Sayangnya, praktik ini menurun di beberapa tempat, ada juga yang telah lama hilang di sebagian tempat sehingga tidak terpantau. Padahal, sifat langka memancing bersama seperti di Brasilia ini bisa dipertimbangkan sebagai warisan budaya dunia, Cantor berpendapat.
Rekan peneliti dari Universidade Federal de Santa Catarina, profesor Fábio Daura-Jorge mengatakan timnya sudah melihat tanda-tanda awal penurunan praktik tersebut. “Jika kita mengambil langkah-langkah untuk mendokumentasikan dan melestarikan pengetahuan dan budaya praktik tersebut, secara tidak langsung dan positif kita juga dapat berdampak pada aspek biologis,” katanya.
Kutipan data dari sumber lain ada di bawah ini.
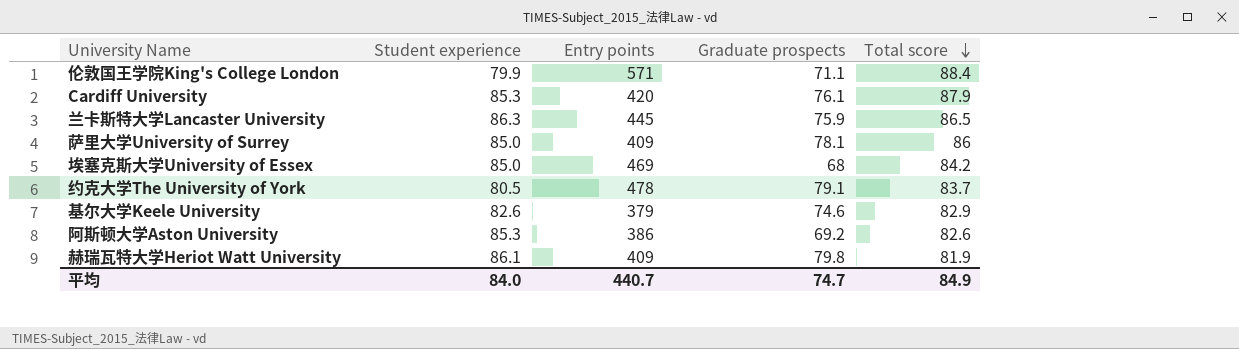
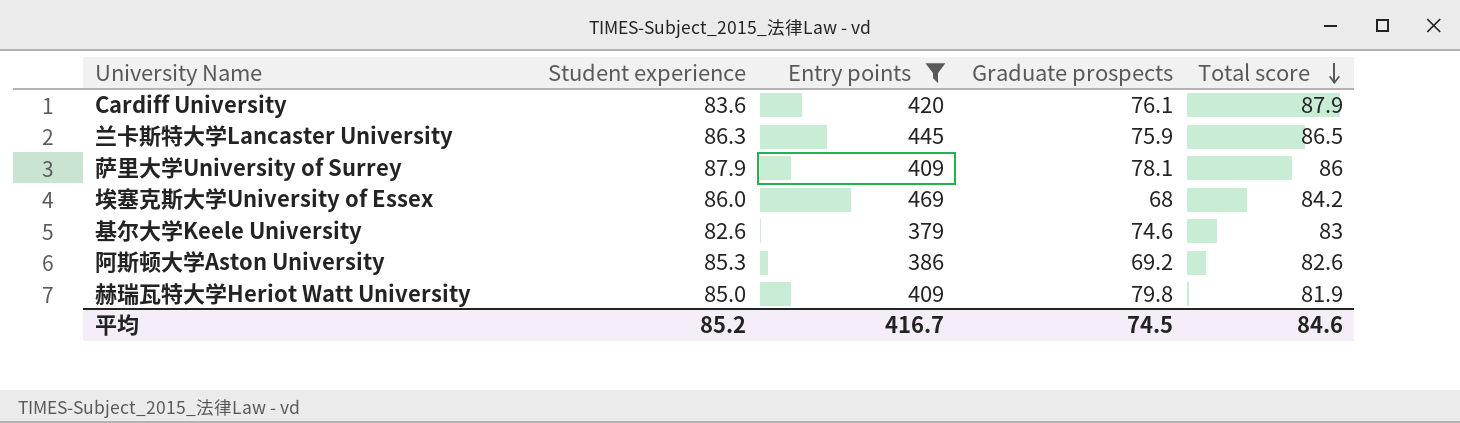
filter: none -> Entry points <= 469
Cardiff University | Student experience: 85.3 -> 83.6
萨里大学University of Surrey | Student experience: 85.0 -> 87.9
埃塞克斯大学University of Essex | Student experience: 85.0 -> 86.0
基尔大学Keele University | Total score: 82.9 -> 83
赫瑞瓦特大学Heriot Watt University | Student experience: 86.1 -> 85.0
平均 | Student experience: 84.0 -> 85.2
平均 | Entry points: 440.7 -> 416.7
平均 | Graduate prospects: 74.7 -> 74.5
平均 | Total score: 84.9 -> 84.6

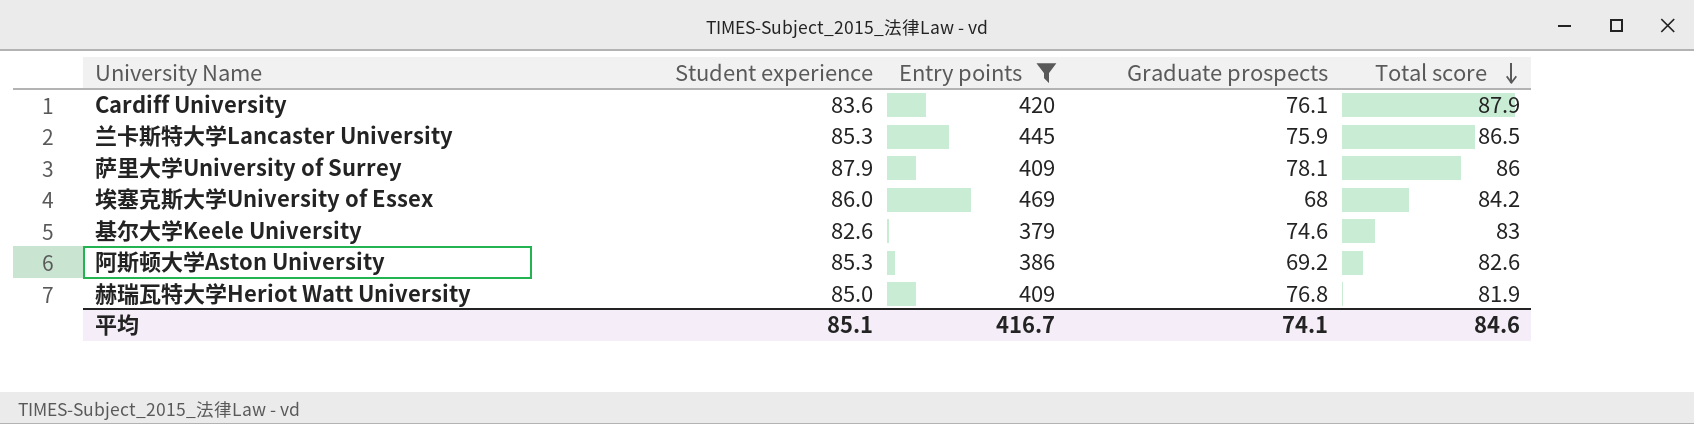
兰卡斯特大学Lancaster University | Student experience: 86.3 -> 85.3
赫瑞瓦特大学Heriot Watt University | Graduate prospects: 79.8 -> 76.8
平均 | Student experience: 85.2 -> 85.1
平均 | Graduate prospects: 74.5 -> 74.1

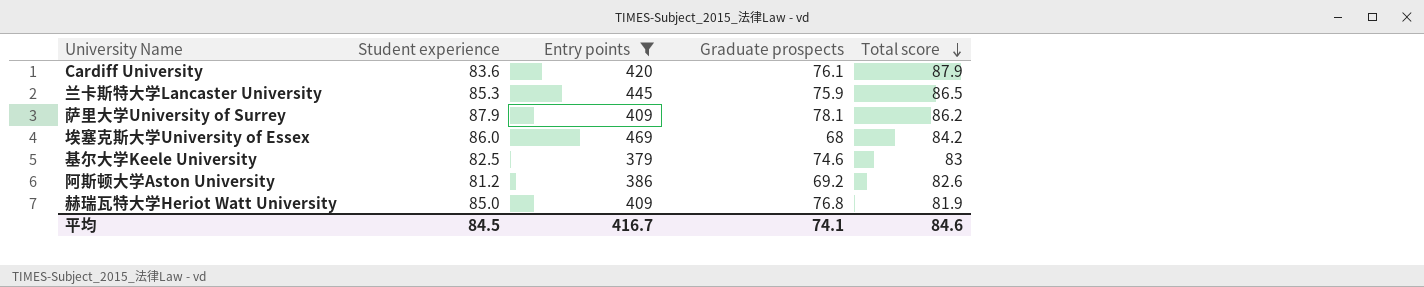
萨里大学University of Surrey | Total score: 86 -> 86.2
基尔大学Keele University | Student experience: 82.6 -> 82.5
阿斯顿大学Aston University | Student experience: 85.3 -> 81.2
平均 | Student experience: 85.1 -> 84.5

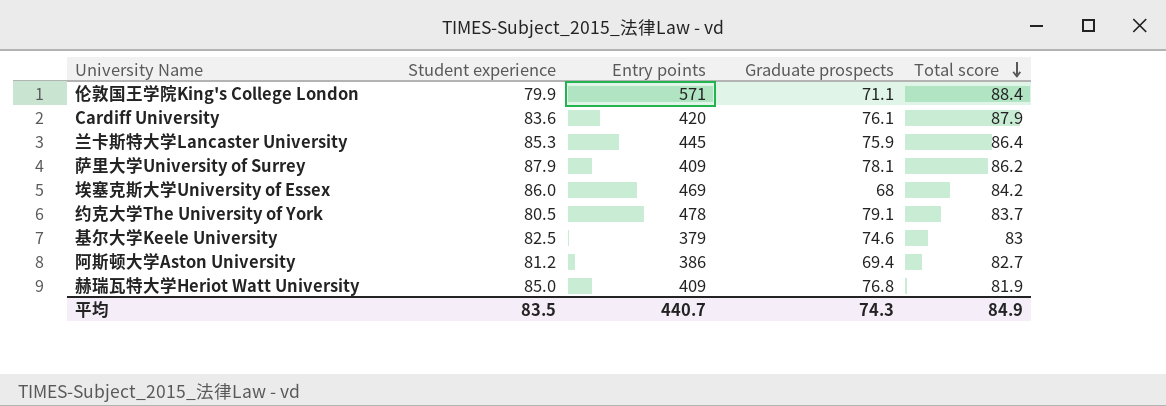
filter: Entry points <= 469 -> none
兰卡斯特大学Lancaster University | Total score: 86.5 -> 86.4
阿斯顿大学Aston University | Graduate prospects: 69.2 -> 69.4
阿斯顿大学Aston University | Total score: 82.6 -> 82.7
平均 | Student experience: 84.5 -> 83.5
平均 | Entry points: 416.7 -> 440.7
平均 | Graduate prospects: 74.1 -> 74.3
平均 | Total score: 84.6 -> 84.9

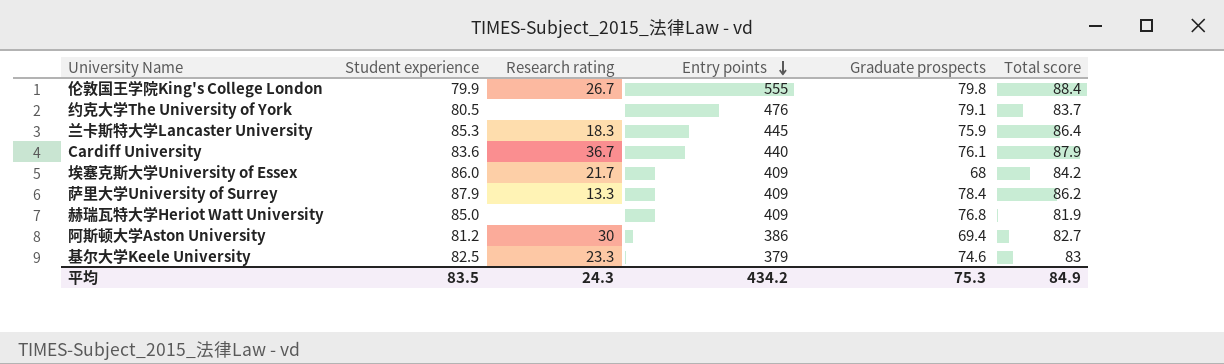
row order: Total score descending -> Entry points descending
column Research rating | position: none -> 3
伦敦国王学院King's College London | Entry points: 571 -> 555
伦敦国王学院King's College London | Graduate prospects: 71.1 -> 79.8
约克大学The University of York | Entry points: 478 -> 476
Cardiff University | Entry points: 420 -> 440
埃塞克斯大学University of Essex | Entry points: 469 -> 409
萨里大学University of Surrey | Graduate prospects: 78.1 -> 78.4
平均 | Entry points: 440.7 -> 434.2
平均 | Graduate prospects: 74.3 -> 75.3

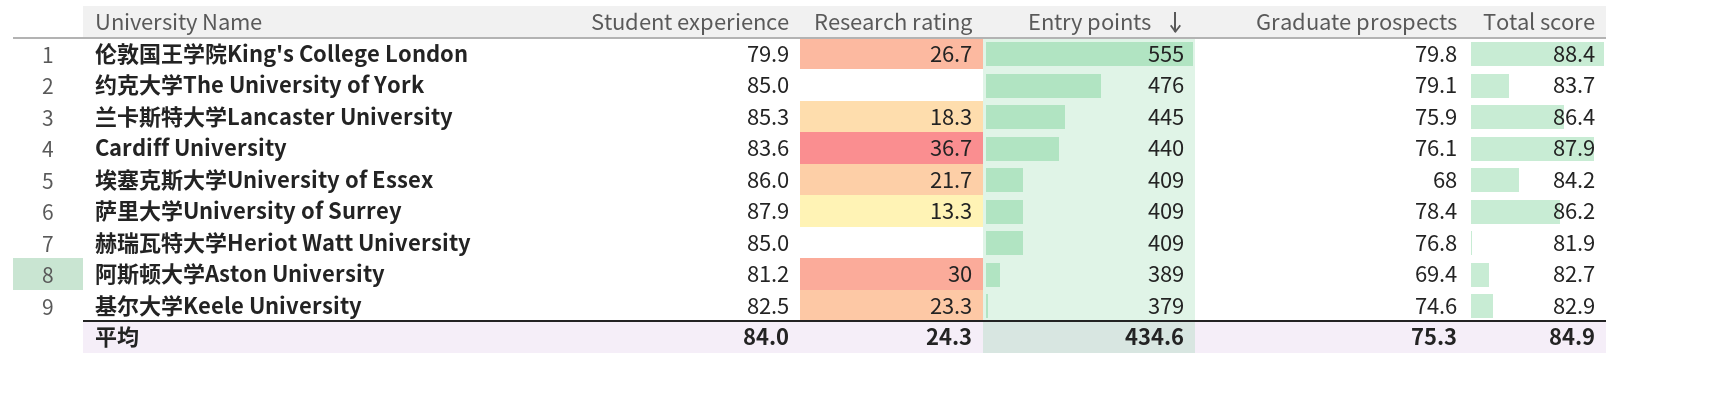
约克大学The University of York | Student experience: 80.5 -> 85.0
阿斯顿大学Aston University | Entry points: 386 -> 389
基尔大学Keele University | Total score: 83 -> 82.9
平均 | Student experience: 83.5 -> 84.0
平均 | Entry points: 434.2 -> 434.6

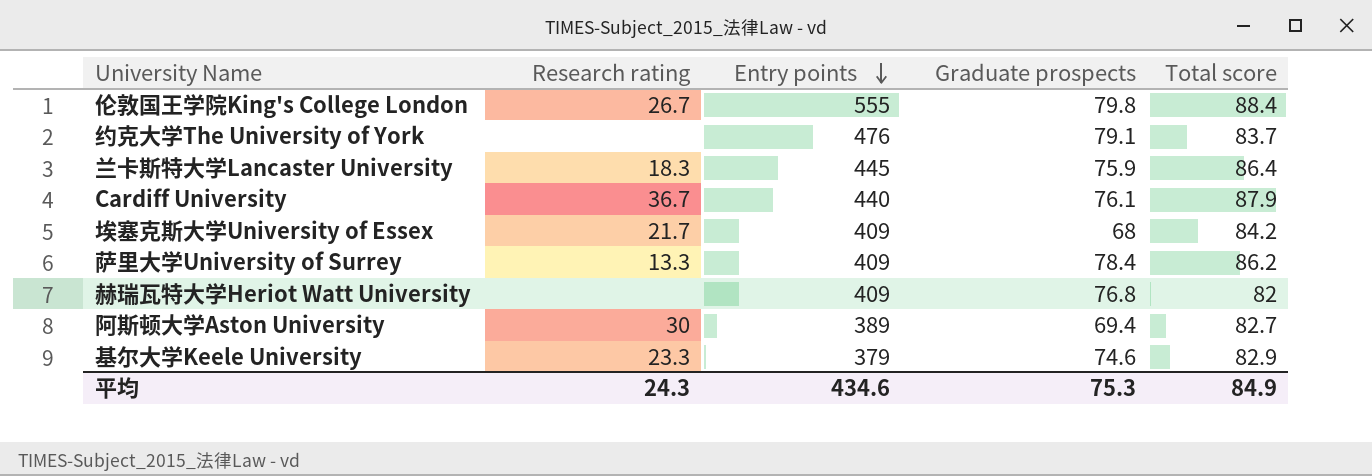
column Student experience | position: 2 -> none
赫瑞瓦特大学Heriot Watt University | Total score: 81.9 -> 82

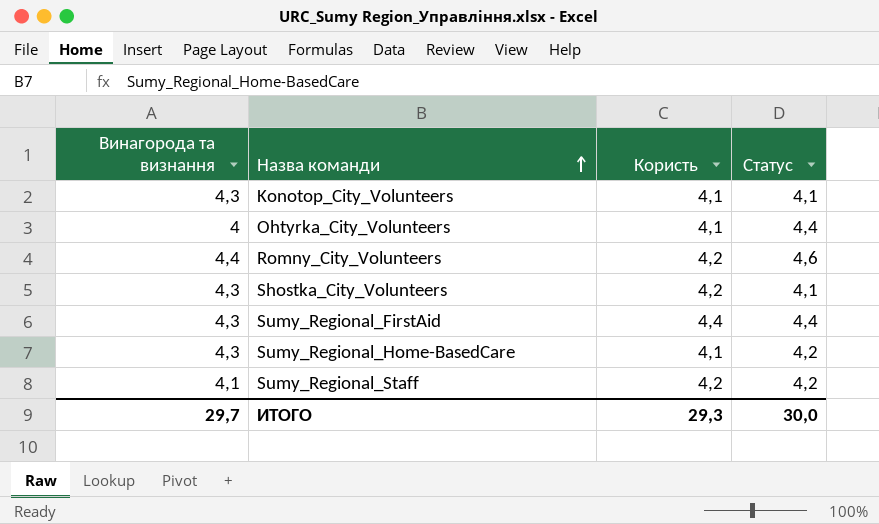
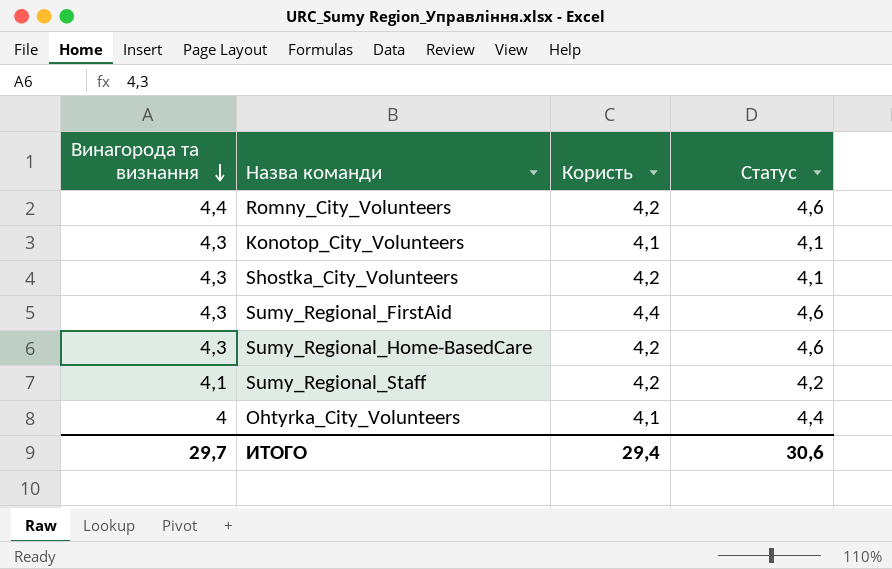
row order: Назва команди ascending -> Винагорода та визнання descending
Sumy_Regional_FirstAid | Статус: 4,4 -> 4,6
Sumy_Regional_Home-BasedCare | Користь: 4,1 -> 4,2
Sumy_Regional_Home-BasedCare | Статус: 4,2 -> 4,6
ИТОГО | Користь: 29,3 -> 29,4
ИТОГО | Статус: 30,0 -> 30,6

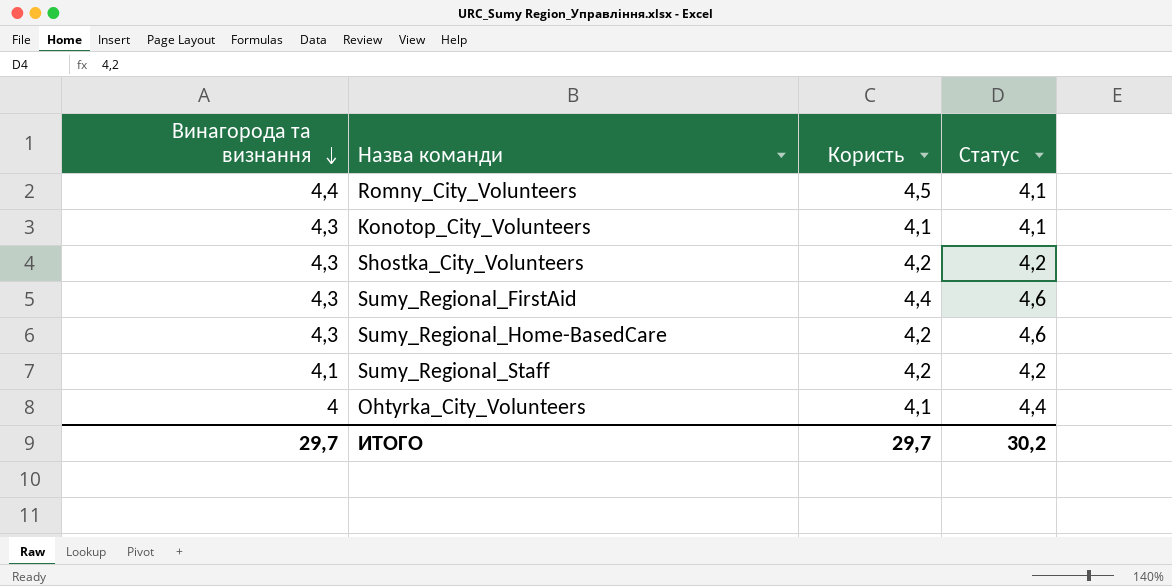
Romny_City_Volunteers | Користь: 4,2 -> 4,5
Romny_City_Volunteers | Статус: 4,6 -> 4,1
Shostka_City_Volunteers | Статус: 4,1 -> 4,2
ИТОГО | Користь: 29,4 -> 29,7
ИТОГО | Статус: 30,6 -> 30,2

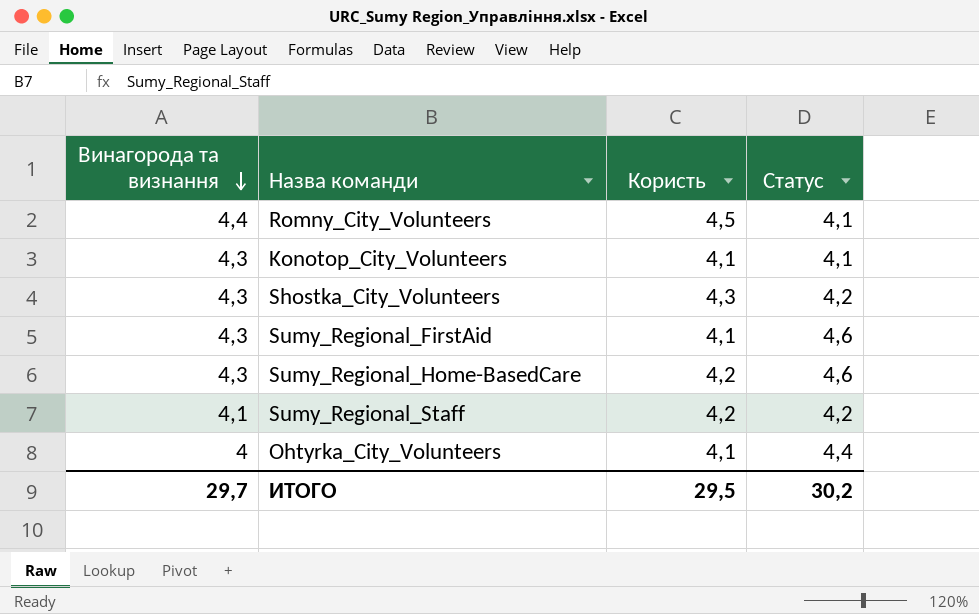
Shostka_City_Volunteers | Користь: 4,2 -> 4,3
Sumy_Regional_FirstAid | Користь: 4,4 -> 4,1
ИТОГО | Користь: 29,7 -> 29,5

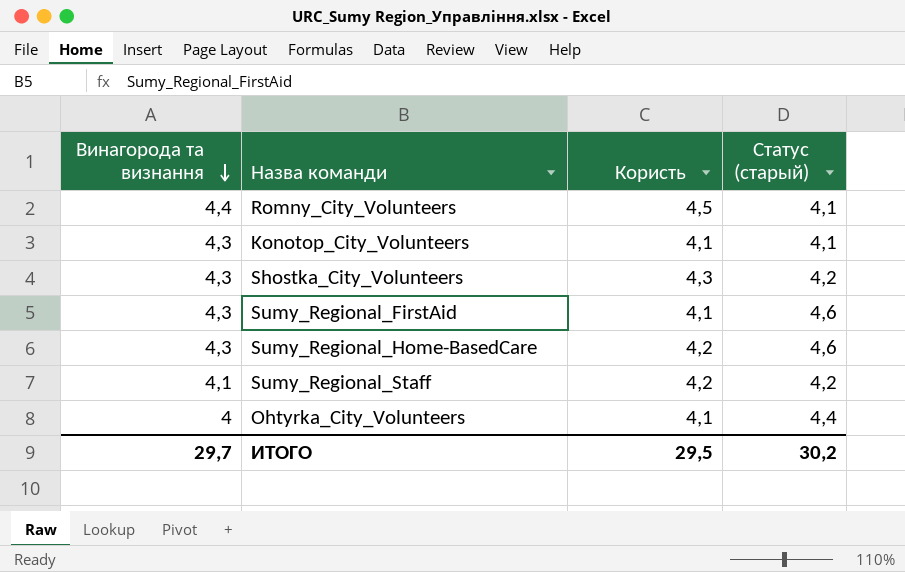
column name: Статус -> Статус (старый)

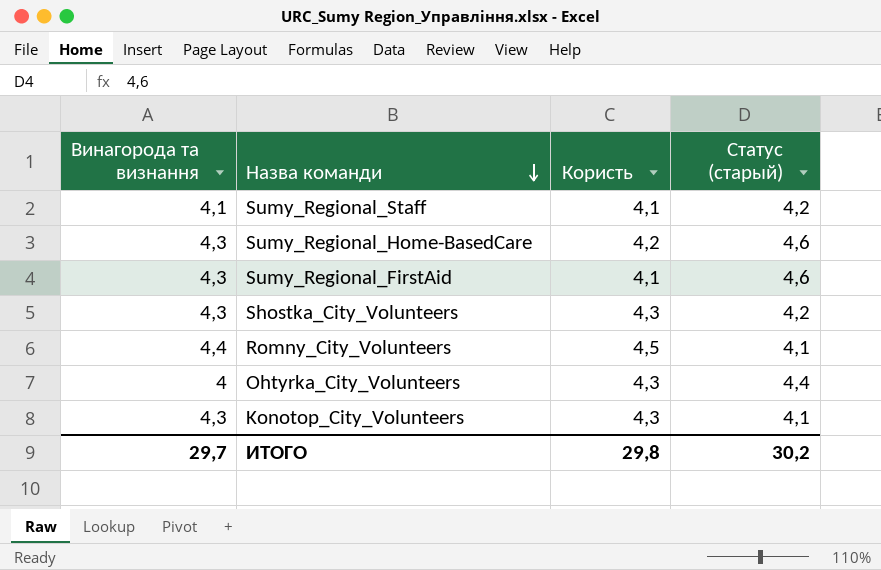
row order: Винагорода та визнання descending -> Назва команди descending
Sumy_Regional_Staff | Користь: 4,2 -> 4,1
Ohtyrka_City_Volunteers | Користь: 4,1 -> 4,3
Konotop_City_Volunteers | Користь: 4,1 -> 4,3
ИТОГО | Користь: 29,5 -> 29,8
Baca Juga: Dunia Hewan: Sub Spesies Baru Lumba-lumba Hidung Botol Diidentifikasi
Baca Juga: Dunia Hewan: Dampak Negatif Aktivitas Bising Manusia bagi Lumba-Lumba
Baca Juga: Dunia Hewan: Lumba-lumba Punya Jaring Aliansi Terbesar di Luar Manusia
Baca Juga: Wilayah Adat dan Kawasan Lindung: Kunci Konservasi Hutan Amazon Brasil
Mereka memprediksikan, praktik ini terancam di masa depan. Berdasarkan model prediktifnya, ancaman berhentinya kerja sama ini adalah jika populasi ikan yang biasa ditangkap nelayan dan lumba-lumba--ikan belanak--menurun. Ancaman lainnya adalah jika generasi muda nelayan kehilangan minat untuk mempelajari seni menangkap ikan dengan seni ini.
“Praktik ini tidak mungkin berlanjut jika lumba-lumba atau nelayan tidak lagi mendapat manfaat darinya,” kata Damien Farine. Farine adalah anggota penulisan penelitian, dan profesor di Department of Evolutionary Biology and Environmental Science, University of Zurich, Swiss.
Oleh karena itu, penelitian ini menyerukan tindakan konservasi kebudayaan ini. Harus ada cara untuk membuat lumba-lumba dan nelayan yang bergantung pada populasi ikan yang kuat dan sehat, supaya hubungan kerja sama bisa terus terwujud dan berhasil.
Selama ini wilayah itu mengalami penurunan ketersediaan ikan. Minat mempelajari tradisinya juga menurun, terang Daura-Jorge.
“Kami tidak tahu apa yang akan terjadi di masa depan, tetapi tebakan terbaik kami, dengan menggunakan data terbaik dan model terbaik kami, adalah jika keadaan terus berjalan seperti sekarang, akan ada saatnya interaksi akan terjadi. tidak lagi diminati oleh salah satu pemangsa – lumba-lumba atau pemancing,” lanjutnya.